If *f*_{t}(*x*)=*ρ*_{t}^{∗}*h*_{t}(*x*_{i},*w*^{∗}), the model becomes updated as shown below:

$$ F_{t}(x)=F_{t-1}(x)+f_{t}(x) $$

(11)

Finally, the output model was summarized as follows:

$$ F(x)=f_{0}(x)+\sum\limits_{t=1}^{T} f_{t}(x) $$

(12)

In this work, we examined whether a CpG site was covered by the reads which were mostly methylated in the raw files.

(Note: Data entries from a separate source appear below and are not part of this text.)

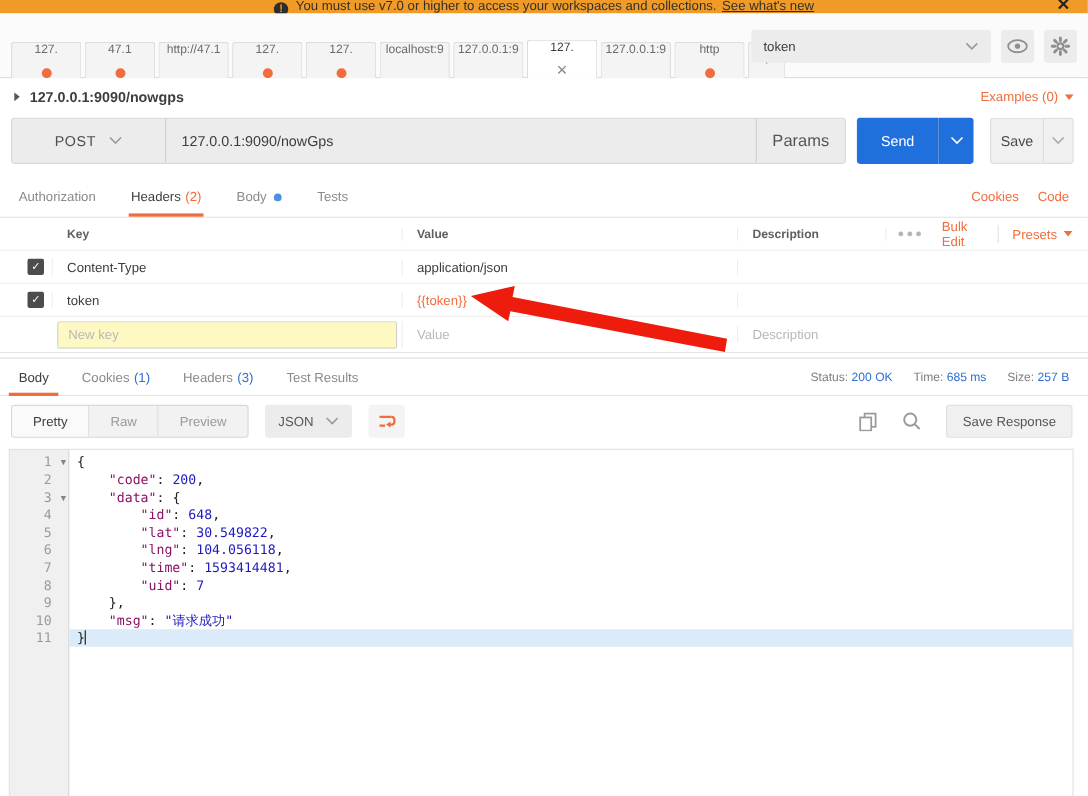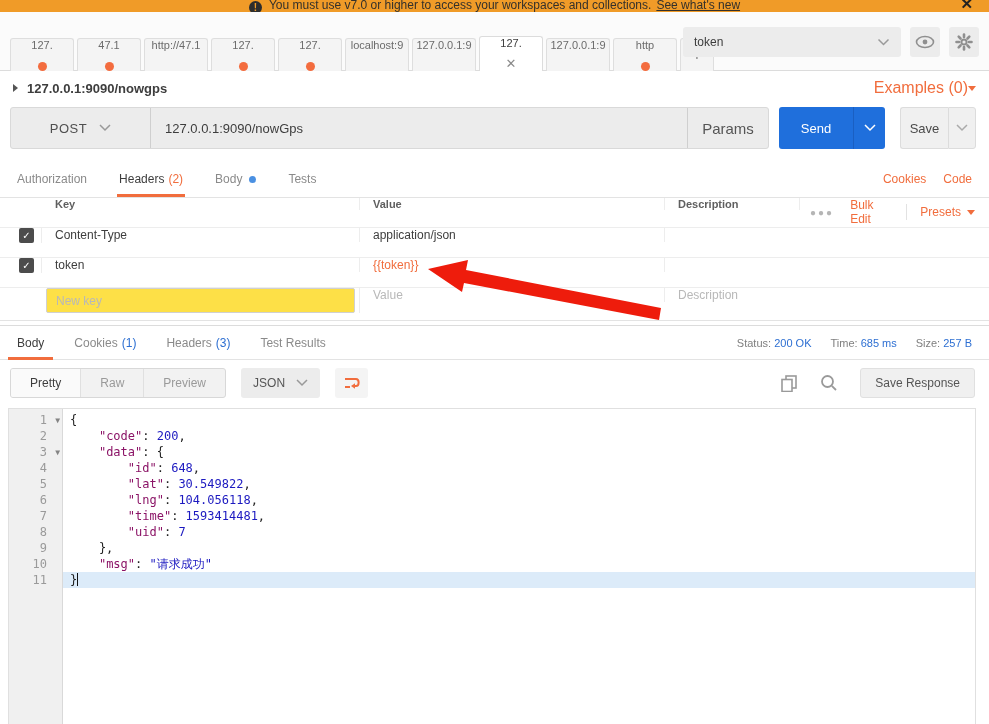"Examples (0)" .examples { font-size: 16px -> 12px; gap: none -> 6px }
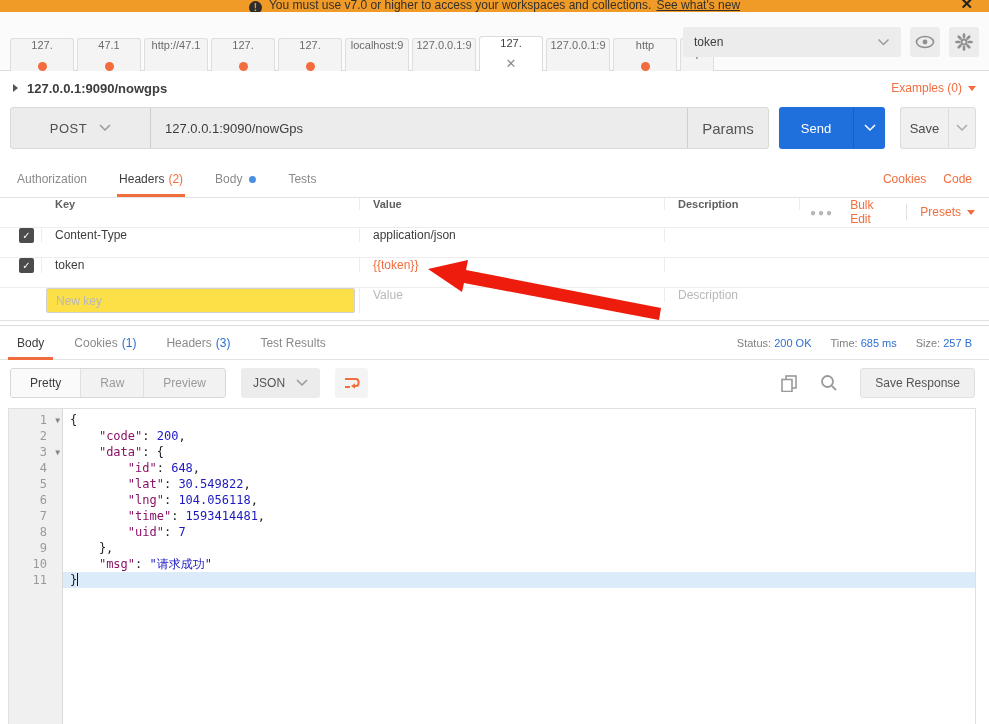"Key" .hrow { align-items: flex-start -> center; padding-left: none -> 6px }
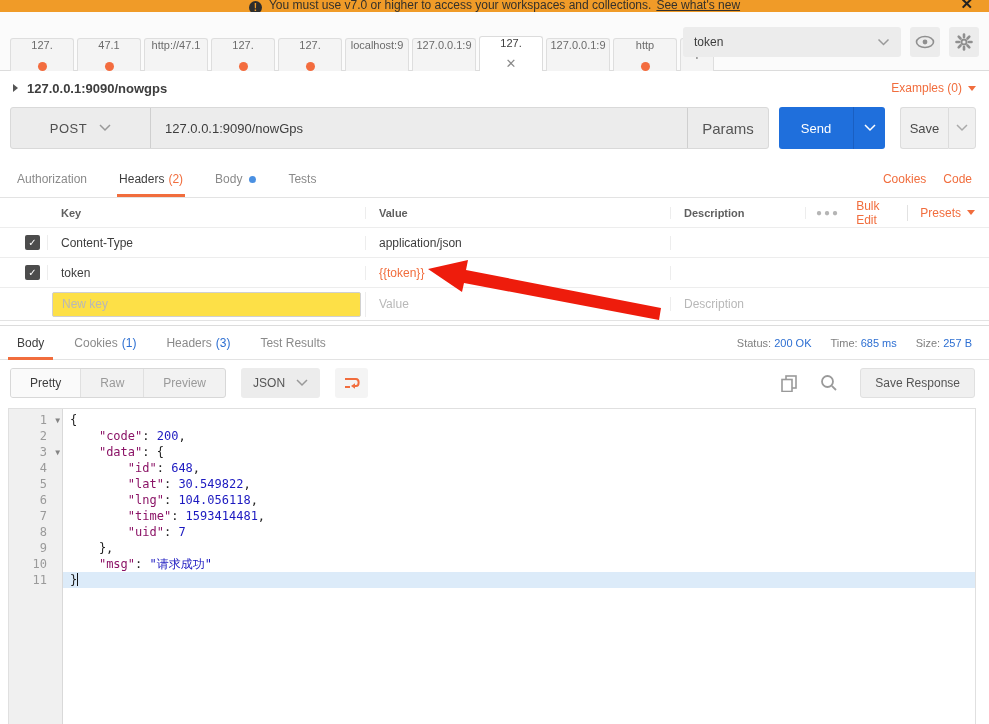"New key" .newkey-input { background: #fde047 -> #fef9c3 }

If this was true, then the CpG site was considered to be a methylation site and the state of site was denoted as 1. If a CpG site was covered by the reads which are mostly unmethylated, then the site was considered as unmethylation site and the state of CpG site was denoted as 0. Therefore, the methylation recognition is a dual classification problem. Our method utilized (259+4*m*+8(*m*−1))-*d* features to train the LightGBM classifier and predict the states of new CpG sites.